Pakistan’s Taliban movement yesterday threatened to attack Indian targets to avenge the country’s execution of Mohammad Ajmal Kasab, the lone survivor of the militant squad responsible for a rampage through Mumbai that killed 166 people in 2008.
Kasab was hanged on Wednesday amid great secrecy, underscoring the political sensitivity of the Nov. 26, 2008, massacre, which still casts a pall over relations between nuclear-armed rivals Pakistan and India.
“We have decided to target Indians to avenge the killing of Ajmal Kasab,” Taliban spokesman Ehsanullah Ehsan said by telephone from an undisclosed location.
Ehsan demanded that India return Kasab’s body.
“If they don’t return his body to us or his family, we will capture Indians and will not return their bodies,” he said, adding that the Taliban would try to strike Indian targets “anywhere.”
The Taliban are seen as one of the biggest security threats in Pakistan and are blamed for many of the suicide bombings across the country. They have not carried out major attacks abroad.

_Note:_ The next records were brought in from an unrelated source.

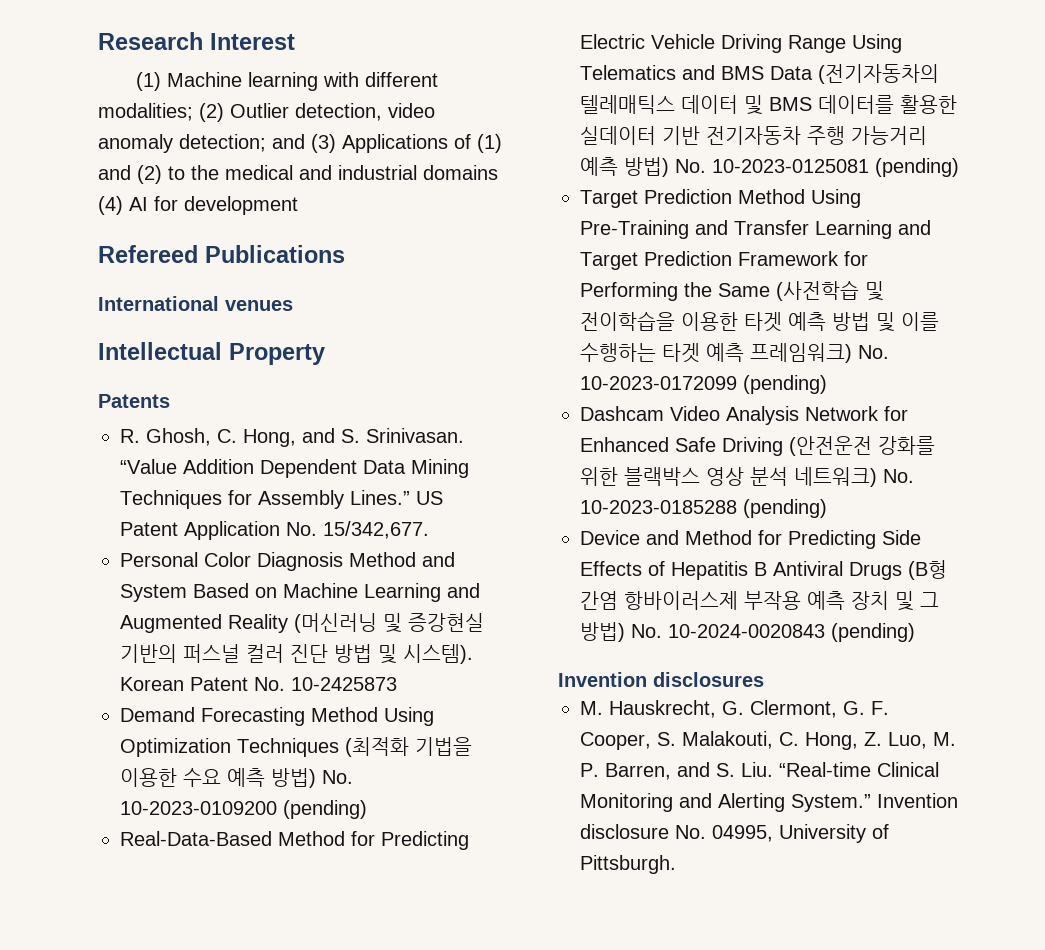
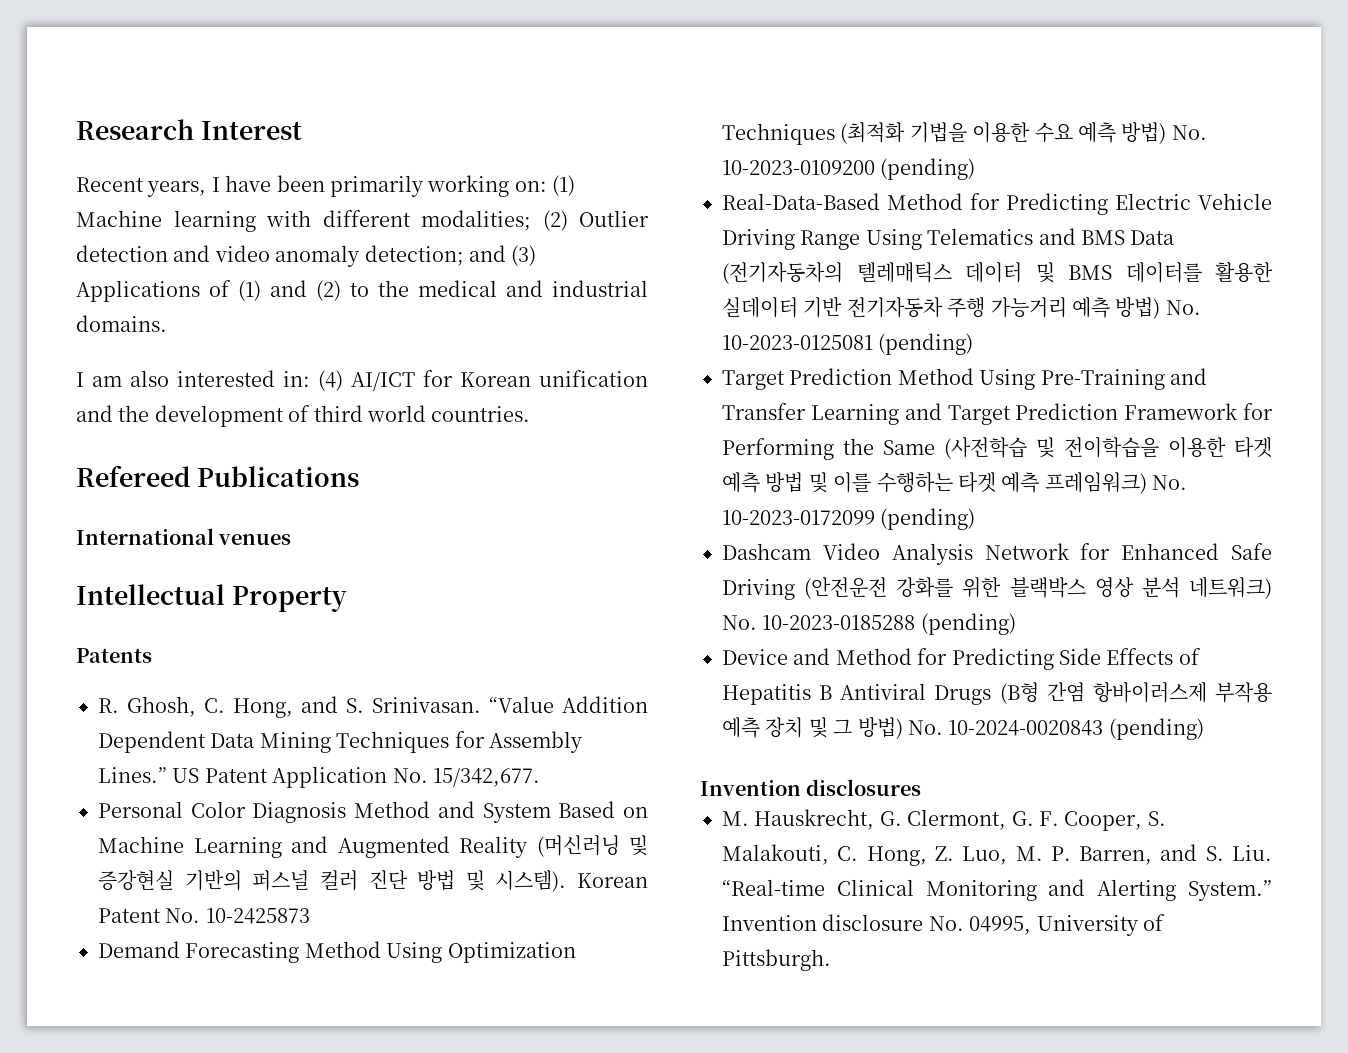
- (1) Machine learning with different modalities; (2) Outlier detection, video anomaly detection; and (3) Applications of (1) and (2) to the medical and industrial domains (4) AI for development
+ Recent years, I have been primarily working on: (1) Machine learning with different modalities; (2) Outlier detection and video anomaly detection; and (3) Applications of (1) and (2) to the medical and industrial domains.
+ I am also interested in: (4) AI/ICT for Korean unification and the development of third world countries.

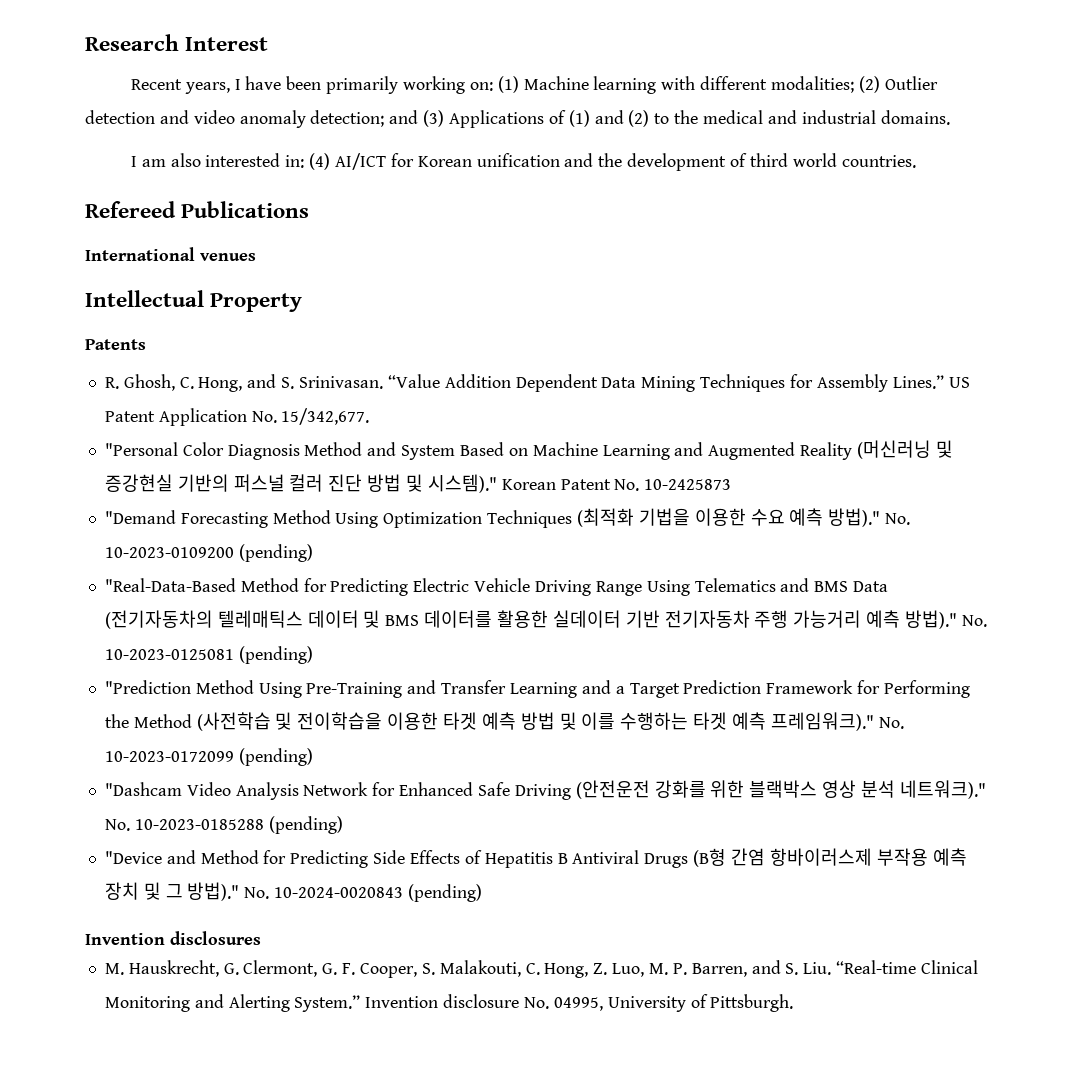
- Personal Color Diagnosis Method and System Based on Machine Learning and Augmented Reality (머신러닝 및 증강현실 기반의 퍼스널 컬러 진단 방법 및 시스템).
+ "Personal Color Diagnosis Method and System Based on Machine Learning and Augmented Reality (머신러닝 및 증강현실 기반의 퍼스널 컬러 진단 방법 및 시스템)."
- Demand Forecasting Method Using Optimization Techniques (최적화 기법을 이용한 수요 예측 방법) No. 10-2023-0109200 (pending)
+ "Demand Forecasting Method Using Optimization Techniques (최적화 기법을 이용한 수요 예측 방법)." No. 10-2023-0109200 (pending)
- Real-Data-Based Method for Predicting Electric Vehicle Driving Range Using Telematics and BMS Data (전기자동차의 텔레매틱스 데이터 및 BMS 데이터를 활용한 실데이터 기반 전기자동차 주행 가능거리 예측 방법) No. 10-2023-0125081 (pending)
+ "Real-Data-Based Method for Predicting Electric Vehicle Driving Range Using Telematics and BMS Data (전기자동차의 텔레매틱스 데이터 및 BMS 데이터를 활용한 실데이터 기반 전기자동차 주행 가능거리 예측 방법)." No. 10-2023-0125081 (pending)
- Target Prediction Method Using Pre-Training and Transfer Learning and Target Prediction Framework for Performing the Same (사전학습 및 전이학습을 이용한 타겟 예측 방법 및 이를 수행하는 타겟 예측 프레임워크) No. 10-2023-0172099 (pending)
+ "Prediction Method Using Pre-Training and Transfer Learning and a Target Prediction Framework for Performing the Method (사전학습 및 전이학습을 이용한 타겟 예측 방법 및 이를 수행하는 타겟 예측 프레임워크)." No. 10-2023-0172099 (pending)
- Dashcam Video Analysis Network for Enhanced Safe Driving (안전운전 강화를 위한 블랙박스 영상 분석 네트워크) No. 10-2023-0185288 (pending)
+ "Dashcam Video Analysis Network for Enhanced Safe Driving (안전운전 강화를 위한 블랙박스 영상 분석 네트워크)." No. 10-2023-0185288 (pending)
- Device and Method for Predicting Side Effects of Hepatitis B Antiviral Drugs (B형 간염 항바이러스제 부작용 예측 장치 및 그 방법) No. 10-2024-0020843 (pending)
+ "Device and Method for Predicting Side Effects of Hepatitis B Antiviral Drugs (B형 간염 항바이러스제 부작용 예측 장치 및 그 방법)." No. 10-2024-0020843 (pending)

Kasab was charged with 86 offenses, including murder and waging war against the Indian state, in a charge-sheet running to more than 11,000 pages. It was the first time a capital sentence had been carried out in India since 2004. There was celebration on the streets of Mumbai and other cities as news of the execution spread, but militant groups in Pakistan reacted angrily, as did residents of his home village of Faridkot.
Indian newspapers yesterday also welcomed Kasab’s execution, but also called for the Pakistani masterminds behind the Mumbai attacks to be brought to justice.
“A puppet’s life ends on a string,” the Times of India headline read.
“Kasab hanged, India rejoices,” the Pioneer said.
New Delhi blames the Pakistan-based Lashkar-e-Taiba (LeT) group for the 2008 attacks. It has also accused elements of the Pakistani state — notably the ISI intelligence agency — of involvement.
The Hindustan Times said in an editorial that the government “did well to execute him swiftly and with secrecy”.
However, it added: “Kasab was only a pawn in the greater game of proxy terror that Pakistan has been playing. The shadowy handlers who controlled the whole grisly operation from Pakistan are still around.”
The government in Islamabad was tight-lipped after Kasab’s death, though spokesman Moazzam Ali Khan was quoted as denying Pakistan had rebuffed a letter from India notifying it about the execution.
Pakistan charged seven men in 2009 over the Mumbai attacks, but insists it needs to gather more evidence in India before proceeding further. Its failure to convict anyone over the Mumbai carnage continues to bedevil efforts for a lasting peace agreement between the two countries.